Work instruction: Could you find every line in the records below that contains the word "PRESSO" and copy it?

Given information:
========================================

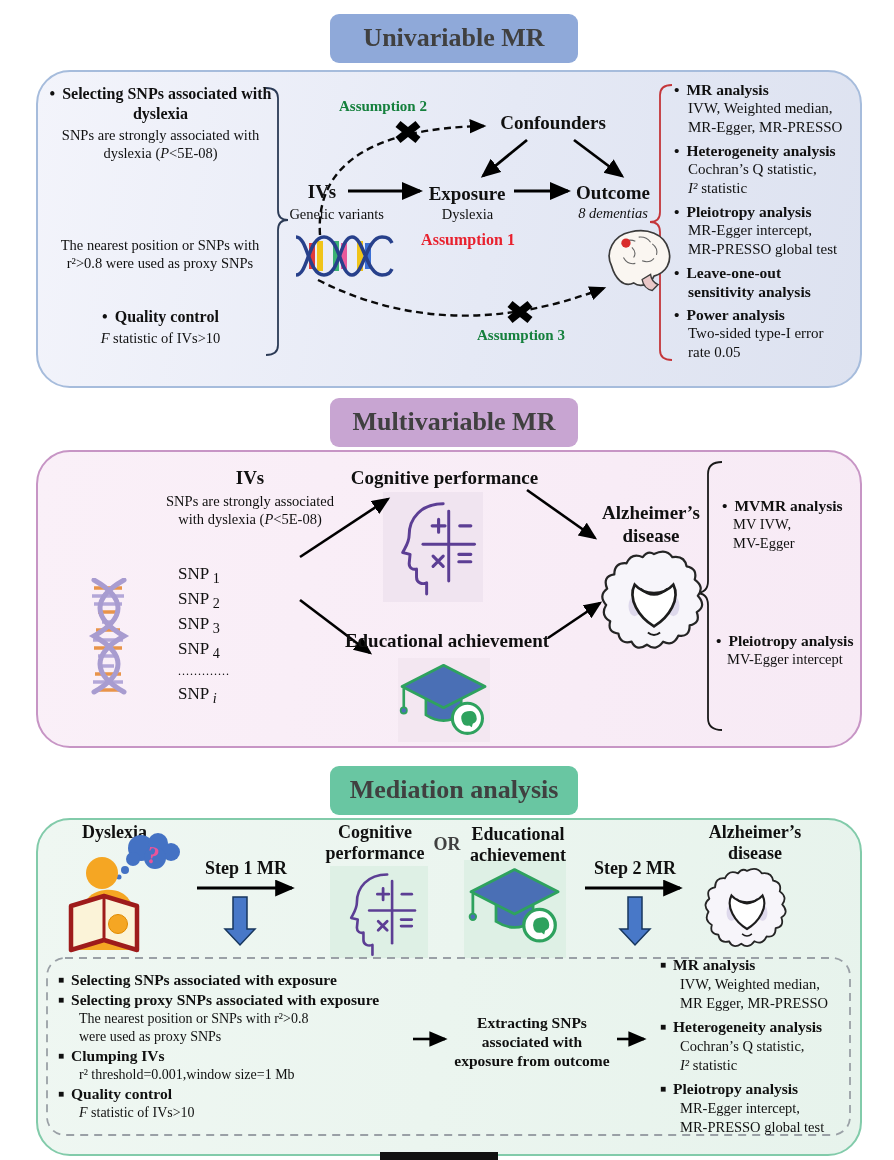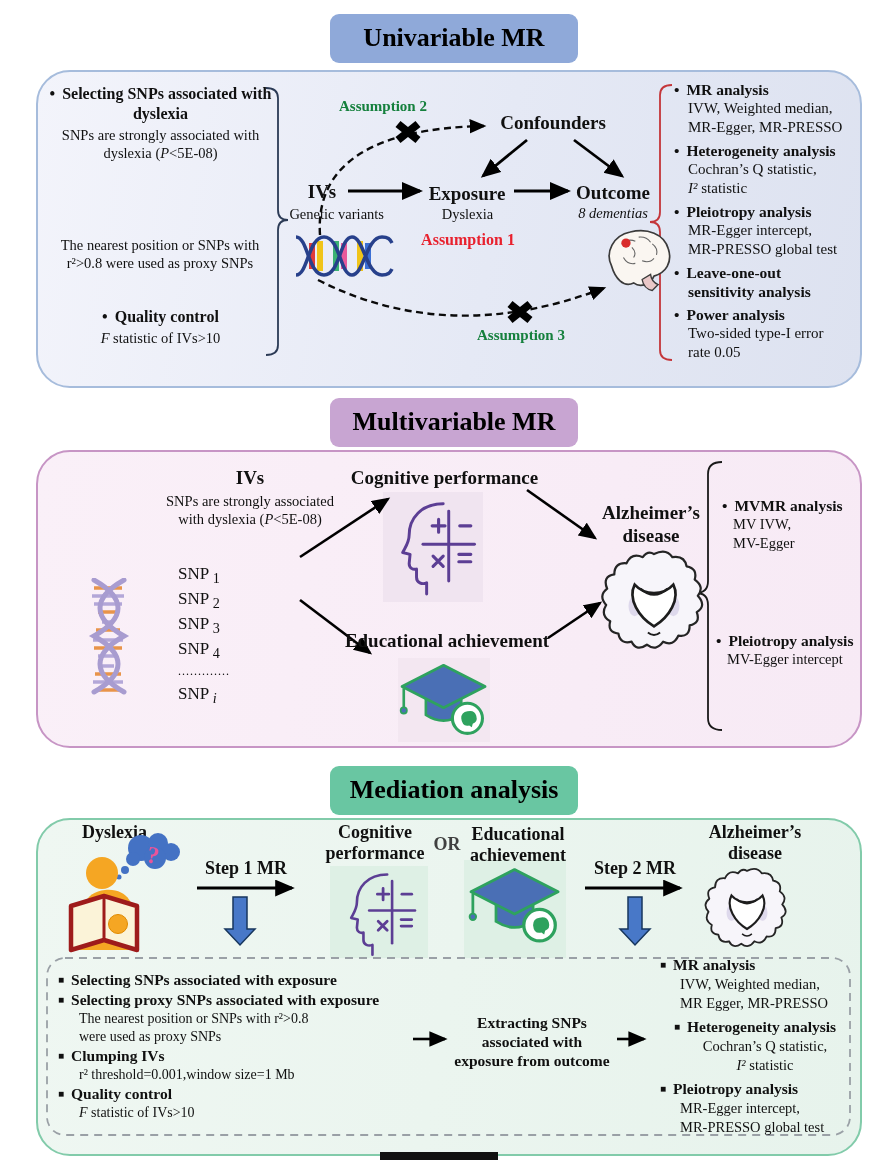--- a/index.html
+++ b/index.html
@@ -1,20 +1,20 @@
 <!DOCTYPE html>
 <html><head>
 <meta charset="utf-8">
 <style>
   html,body{margin:0;padding:0;background:#fff;}
   #fig{position:relative;width:894px;height:1160px;background:#fff;overflow:hidden;
        font-family:"Liberation Serif","DejaVu Serif",serif;color:#101010;}
   .abs{position:absolute;}
   .hdr{position:absolute;width:248px;height:49px;border-radius:9px;text-align:center;
-       font-weight:bold;font-size:26px;line-height:48px;color:#000000;}
+       font-weight:bold;font-size:26px;line-height:48px;color:#404040;}
   .panel{position:absolute;left:36px;width:822px;border-radius:34px;}
   .p1{background:linear-gradient(100deg,#f3f4fb,#e5e9f5 55%,#dde2f0);border:2px solid #a6bcdc;}
   .p2{background:linear-gradient(100deg,#faf0f8,#f7eaf5);border:2px solid #c795c5;}
   .p3{background:linear-gradient(100deg,#eff7f2,#e7f3ec);border:2px solid #82cbaa;}
   .t{position:absolute;line-height:1.22;}
   .c{text-align:center;}
   .b{font-weight:bold;}
   .it{font-style:italic;}
   .nw{white-space:nowrap;}
   .node{font-size:19px;font-weight:bold;}
@@ -347,21 +347,21 @@
     <span style="display:block;">associated with</span>
     <span style="display:block;">exposure from outcome</span>
   </div>
 
   <div class="t" style="left:660px;top:955px;width:190px;">
     <div style="margin-bottom:5px;">
       <div style="font-size:15.5px;font-weight:bold;line-height:20px;"><span class="sq">■</span><span>MR analysis</span></div>
       <div style="font-size:14.5px;line-height:18.5px;padding-left:20px;">IVW, Weighted median,</div>
       <div style="font-size:14.5px;line-height:18.5px;padding-left:20px;">MR Egger, MR-PRESSO</div>
     </div>
-    <div style="margin-bottom:5px;text-align:center;">
+    <div style="margin-bottom:5px;">
       <div style="font-size:15.5px;font-weight:bold;line-height:20px;"><span class="sq">■</span><span>Heterogeneity analysis</span></div>
       <div style="font-size:14.5px;line-height:18.5px;padding-left:20px;">Cochran’s Q statistic,</div>
       <div style="font-size:14.5px;line-height:18.5px;padding-left:20px;"><span class="it">I²</span><span> statistic</span></div>
     </div>
     <div>
       <div style="font-size:15.5px;font-weight:bold;line-height:20px;"><span class="sq">■</span><span>Pleiotropy analysis</span></div>
       <div style="font-size:14.5px;line-height:18.5px;padding-left:20px;">MR-Egger intercept,</div>
       <div style="font-size:14.5px;line-height:18.5px;padding-left:20px;">MR-PRESSO global test</div>
     </div>
   </div>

========================================

Your response:
       <div style="font-size:14.5px;line-height:18.5px;padding-left:20px;">MR Egger, MR-PRESSO</div>
       <div style="font-size:14.5px;line-height:18.5px;padding-left:20px;">MR-PRESSO global test</div>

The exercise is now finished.